“Eles não têm mais vinho” (Jo 2,3)
É
frequente estar perto e não ver os outros, estar junto e não se dar conta dos
problemas das pessoas. Quão
importante é reaprender a olhar! É
decisivo ativar um “olhar contemplativo”, capaz de “ler” por detrás das
situações e compreender o que está oculto no mais profundo de cada um.
Todos
“estavam” no casamento, em Caná, mas nenhum percebeu que “estava faltando
vinho”. Só a Mãe de Jesus foi capaz de dar-se conta de que a festa iria
terminar mal. E sai em defesa dos recém-casados, que também não estavam
inteirados da situação. Graças a ela, aquilo que poderia terminar em um
problema, converteu-se em festa.
A
mãe Maria representa o caminho de esperança da história israelita; ela vive
ainda na carência, nos tempos da lei, rito de purificações, mas conhece sua falta,
sabe descobri-la e colocá-la diante de seu Filho. Dessa forma supera já o tempo
de negatividade e se adianta, conhecendo e preparando aquilo que não pode
resolver por si mesma. Por
isso, faz o pedido ao “bom filho messiânico”, o Servidor das Bodas da
humanidade, que é Jesus. Ela,
a que estava presente no casamento, propicia que seu filho revele sua “hora”.
Ela
não está ali para pôr condições, nem para dar conselhos, nem para proibir e
controlar seus filhos, mas para desejar que “todos tenham vinho”, que possam
viver em amor e bom vinho, e serem felizes.
Maria,
é mãe de todas as mães que querem o melhor vinho do amor para seus filhos. Este
mundo se salvará se houver mães que dizem: “eles
não têm mais vinho”.
A
passagem das Bodas de Caná é um relato messiânico, que marca o sentido de todo
o evangelho de João, o sentido da vida cristã como festa de casamento, como
festa de família. Não se diz que Maria tinha sido convidada. Ela já pertence ao
espaço e tempo das Bodas, fundadas no caminho da promessa e busca humana. Em
sua função de mãe messiânica, ela não é o Messias, mas está presente nas Bodas,
deixando refletir nela e atualizando a experiência e esperança israelita.
Não sabemos
se é que havia outros que viram e sentiram a carência de vinho, à chegada de
Jesus, mas sabemos que Maria o avisou.

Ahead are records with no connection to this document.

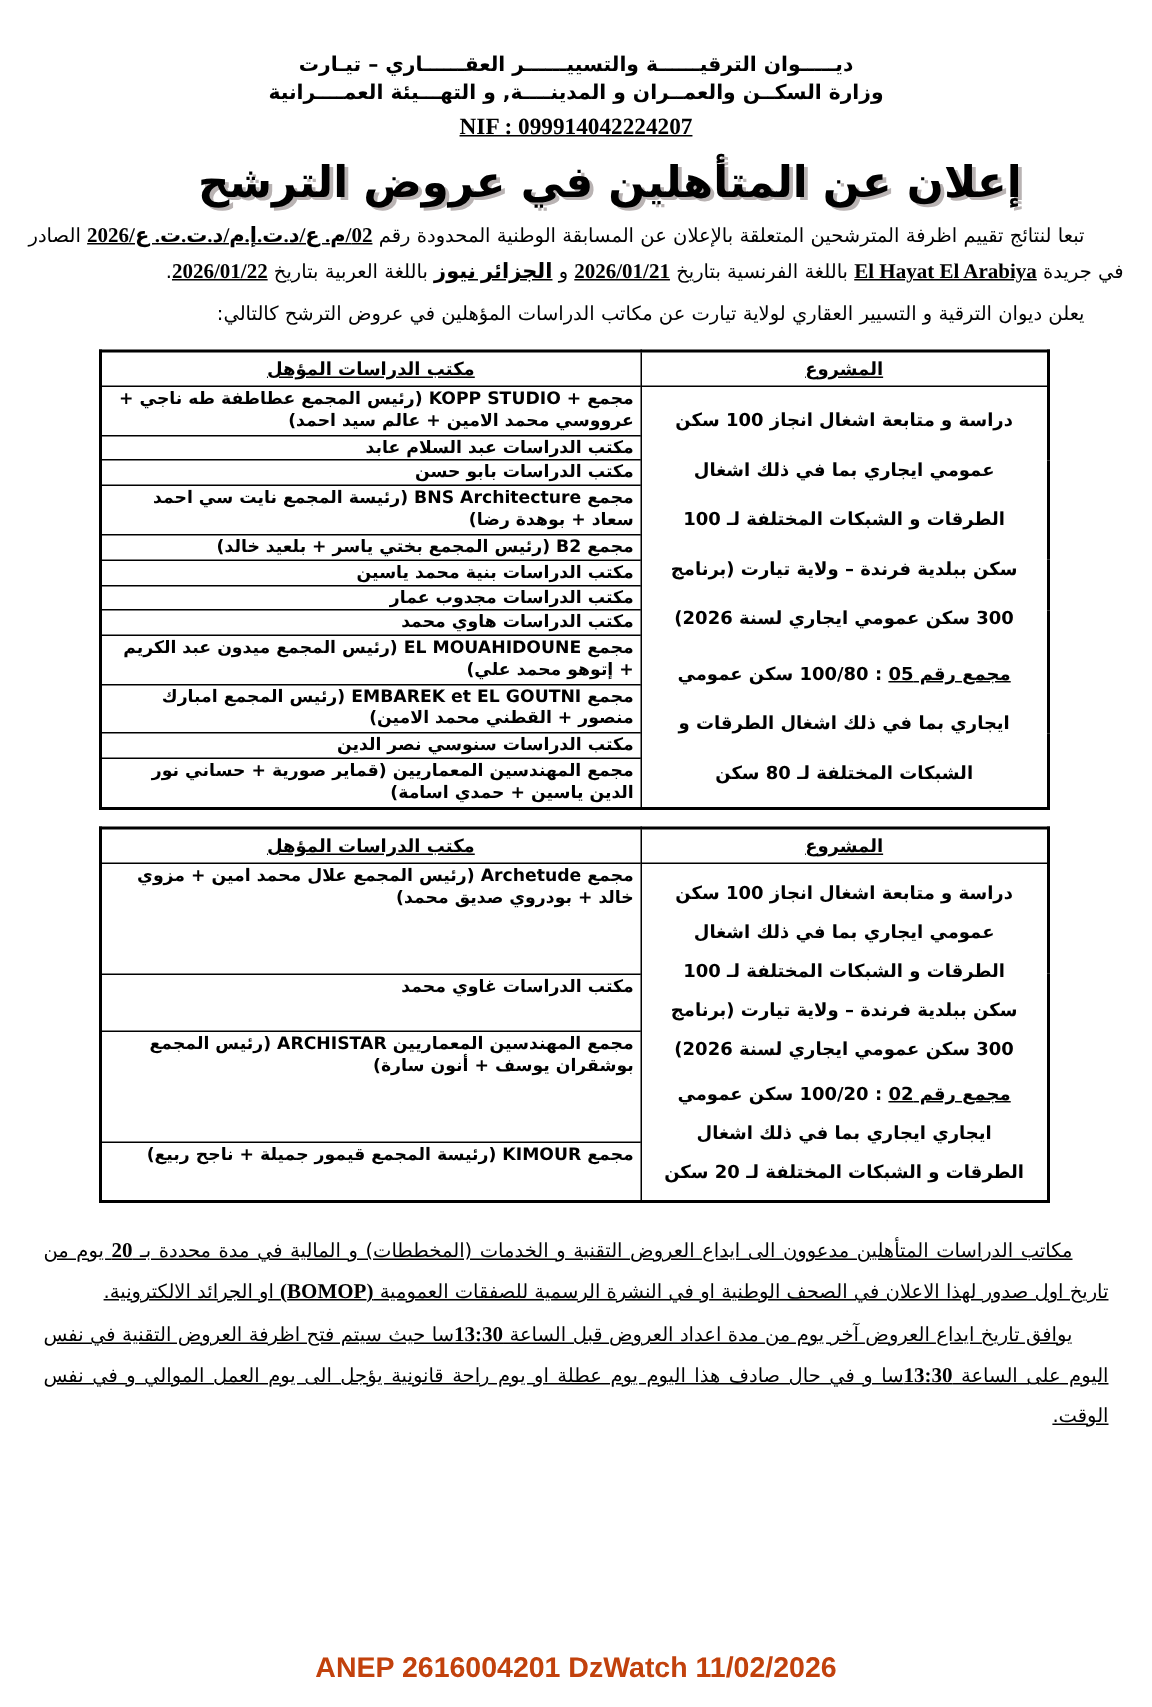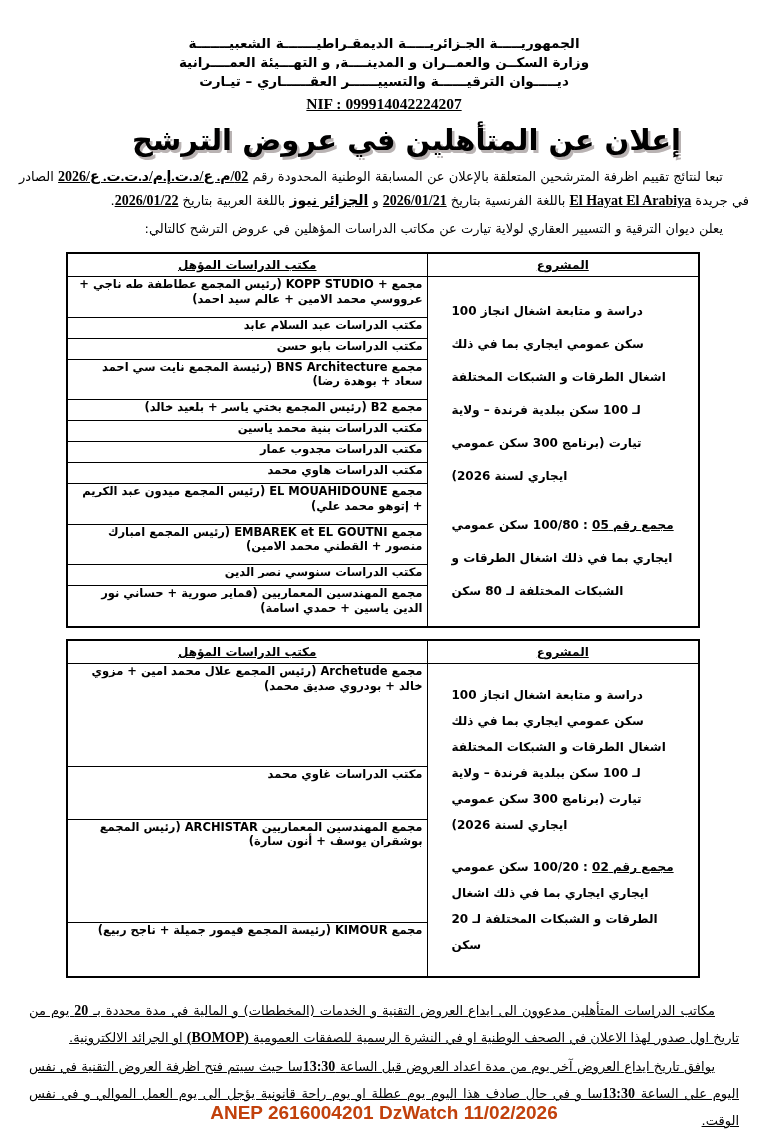--- a/index.html
+++ b/index.html
@@ -52,7 +52,6 @@
 <div class="page">
 
   <div class="org-header">
-    <div>الجمهوريـــــة الجـزائريـــــة الديمقـراطيـــــــة الشعبيـــــــة</div>
     <div>وزارة السكــن والعمــران و المدينــــة, و التهـــيئة العمــــرانية</div>
     <div>ديـــــوان الترقيــــــة والتسييــــــر العقــــــاري – تيـارت</div>
     <div class="nif">NIF : 099914042224207</div>

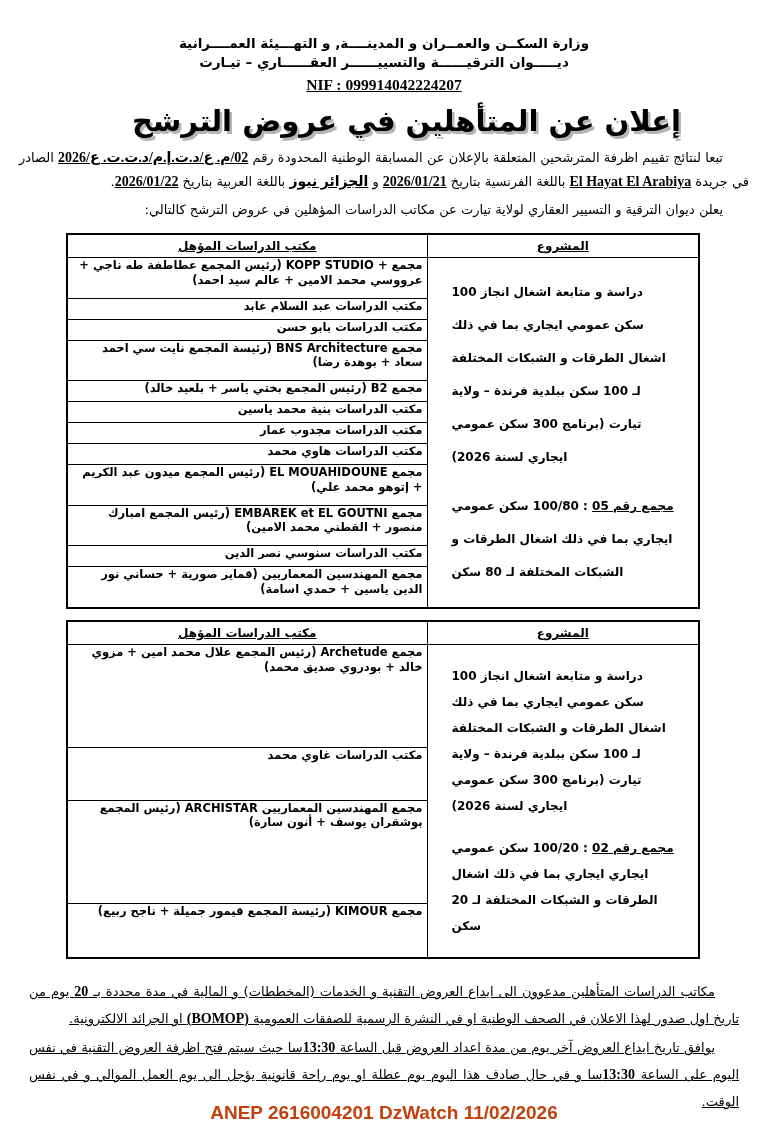--- a/index.html
+++ b/index.html
@@ -52,8 +52,8 @@
 <div class="page">
 
   <div class="org-header">
+    <div>ديـــــوان الترقيــــــة والتسييــــــر العقــــــاري – تيـارت</div>
     <div>وزارة السكــن والعمــران و المدينــــة, و التهـــيئة العمــــرانية</div>
-    <div>ديـــــوان الترقيــــــة والتسييــــــر العقــــــاري – تيـارت</div>
     <div class="nif">NIF : 099914042224207</div>
   </div>
 

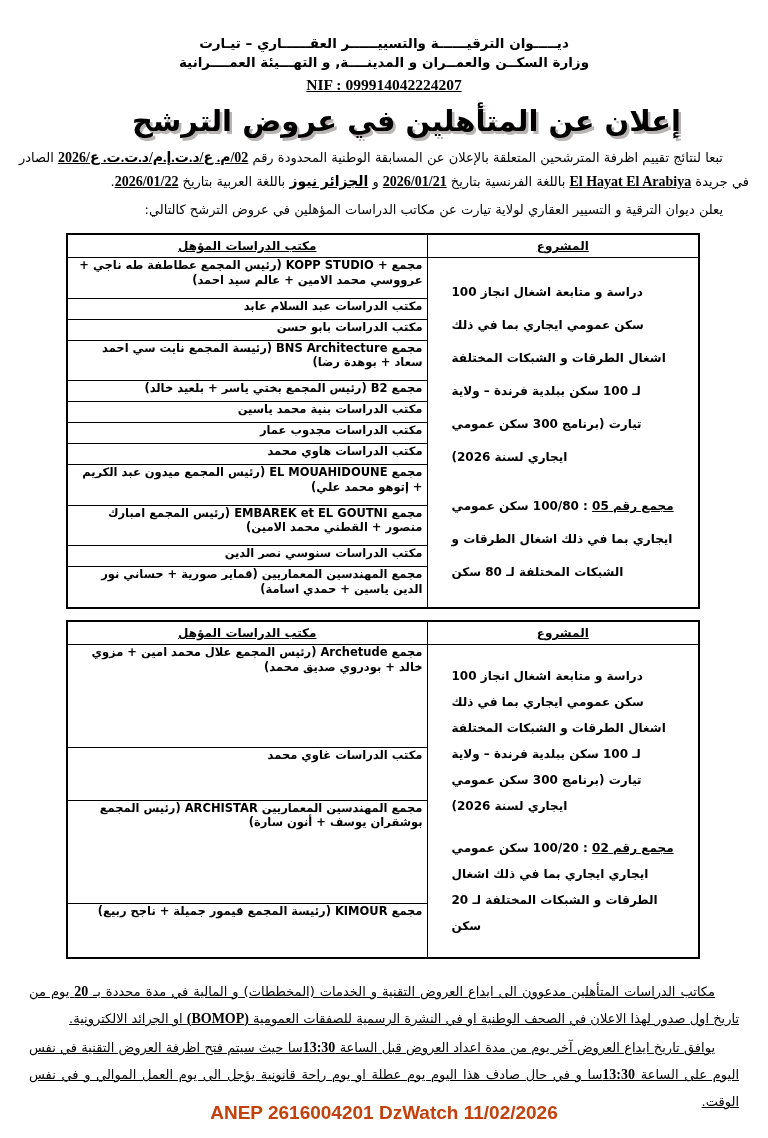--- a/index.html
+++ b/index.html
@@ -33,7 +33,7 @@
   td.office{font-size:11.5px;font-weight:bold;text-align:right;
     padding:0 4px;line-height:14.5px;vertical-align:top;word-wrap:break-word;}
   td.proj-cell{vertical-align:middle;padding:2px 8px;}
-  td.proj-cell p{margin:16px;text-align:left;font-weight:bold;font-size:12px;}
+  td.proj-cell p{margin:4px;text-align:center;font-weight:bold;font-size:12px;}
   .t1 td.proj-cell p{line-height:33px;}
   .t2 td.proj-cell p{line-height:26px;}
   .grp-label{text-decoration:underline;}

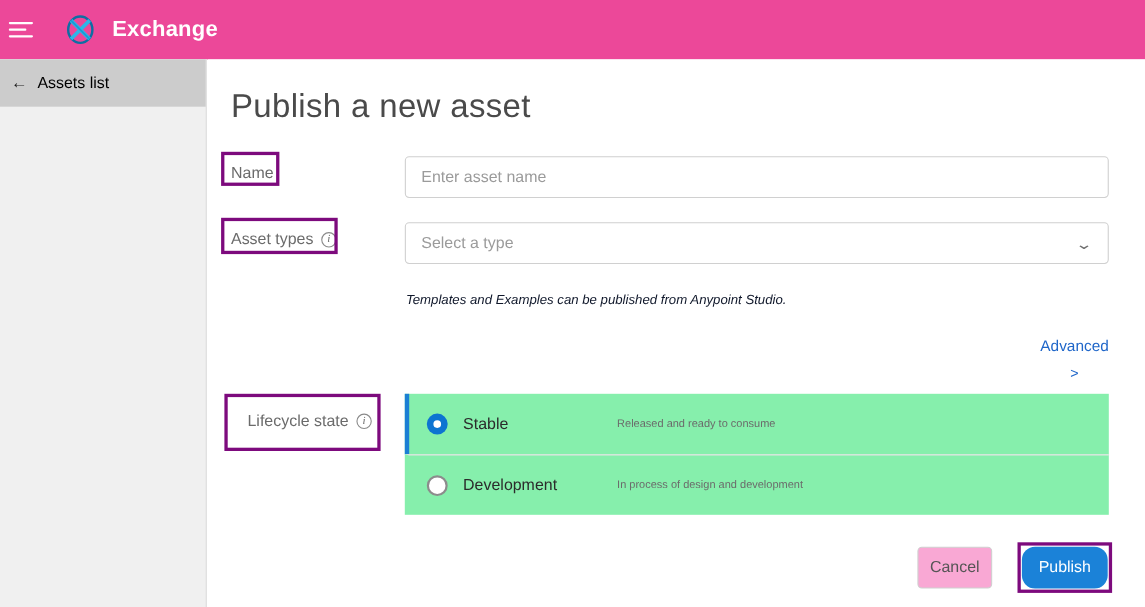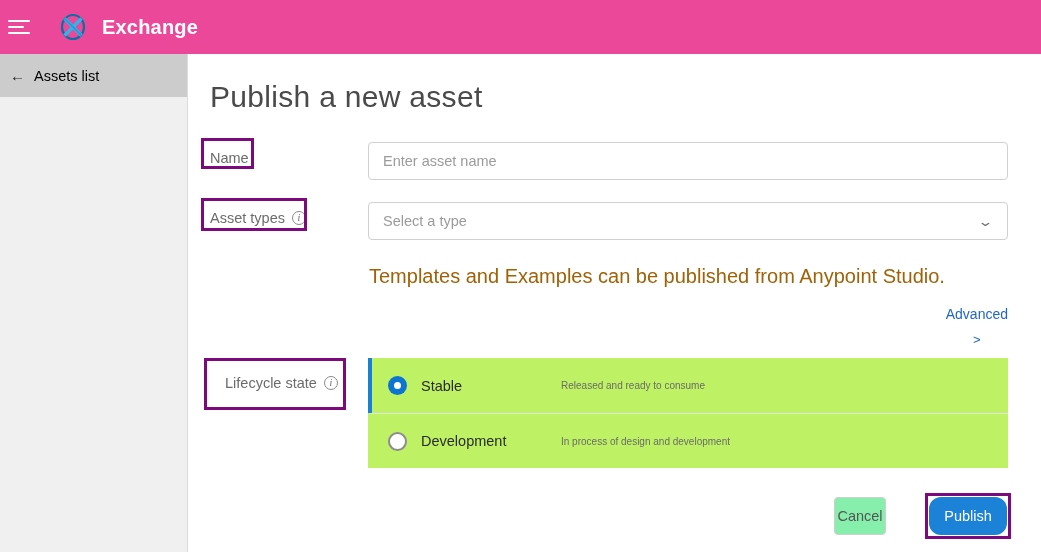--- a/index.html
+++ b/index.html
@@ -156,8 +156,9 @@
   .helper-text {
     position: absolute;
     left: 180px;
-    font-size: 20px;
-    color: #a16207;
+    font-size: 12px;
+    color: #0f172a;
+    font-style: italic;
   }
 
   .advanced-link {

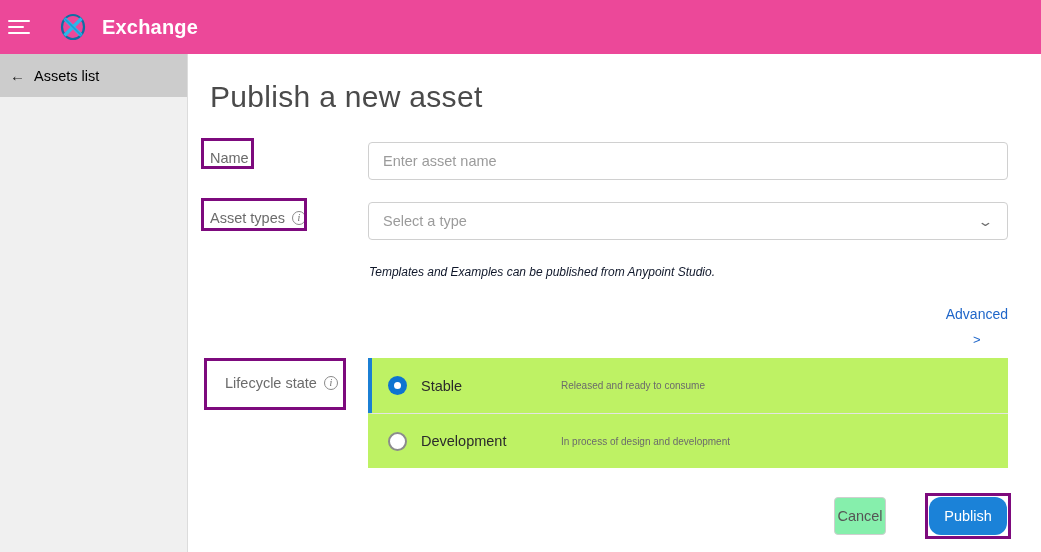--- a/index.html
+++ b/index.html
@@ -183,7 +183,7 @@
   .radio-row {
     position: relative;
     height: 55px;
-    background: #bef264;
+    background: #86efac;
     display: flex;
     align-items: center;
     cursor: pointer;

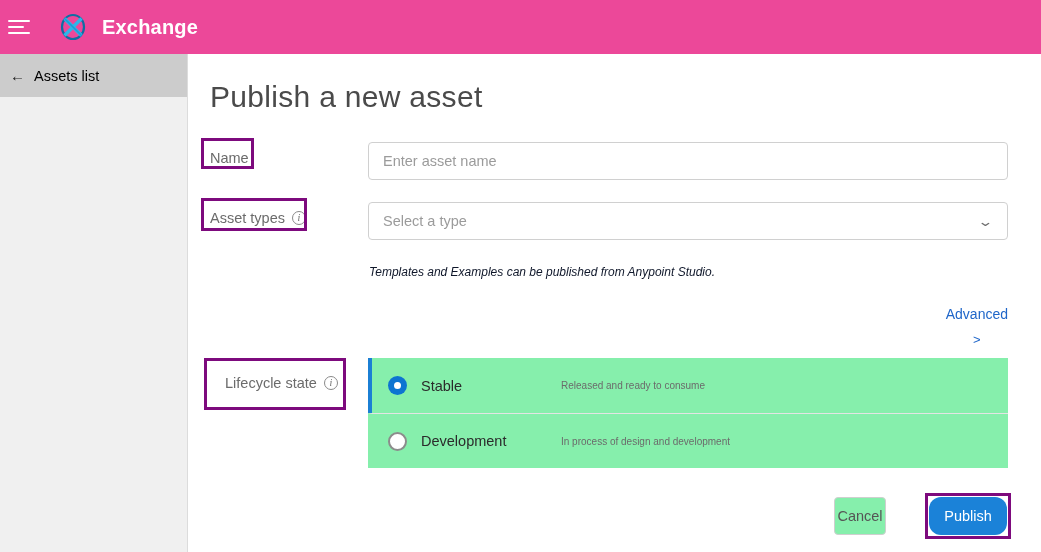--- a/index.html
+++ b/index.html
@@ -229,11 +229,11 @@
     position: absolute;
     left: 645px;
     top: 443px;
-    width: 52px;
+    width: 68px;
     height: 38px;
     border: 1px solid #cfcfcf;
     border-radius: 4px;
-    background: #86efac;
+    background: #f9a8d4;
     color: #555555;
     font-size: 14.5px;
     font-family: "Liberation Sans", sans-serif;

Ela olha atenta às necessidades dos
noivos, satisfeita diante de uma festa de casamento que promete felicidade a
todos os que dela participam. Poderíamos dizer que ela está a serviço da festa
do amor e da vida: quer que haja prazer, que haja vinho e, enquanto outros
estão talvez perdidos em afazeres de menor significado, ela sabe manter
distância e descobrir as necessidades das pessoas, o mesmo que fez no seu canto
do Magnificat.
O
evangelho de hoje destaca a carência de vinho na festa de casamento. Faltava
alegria e prazer naquele ambiente judaico, obcecado em lavar-se e purificar-se.
Faltava entusiasmo nas pessoas que se preparavam para a chegada de um Deus que
não reconheciam. Isso sim, havia abundância de água: centenas de litros de água
e de normas que não desembocavam no louvor nem na alegria. Aí é onde Maria
aproveita a ocasião e situa o seu filho no centro da história de todos eles. Aí
é onde Jesus antecipa a manifestação de sua autoridade: “Enchei
as talhas de água!”; “agora tirai e levai ao mestre-sala!”
João começa seu evangelho recordando
Jesus participando de bodas, homem da festa, a serviço do amor e da vida. Este
é o Jesus verdadeiro, iniciador de Bodas, homem de festa e de vinho, promotor de
uma esperança de paz, simbolizada na alegria dos convivas.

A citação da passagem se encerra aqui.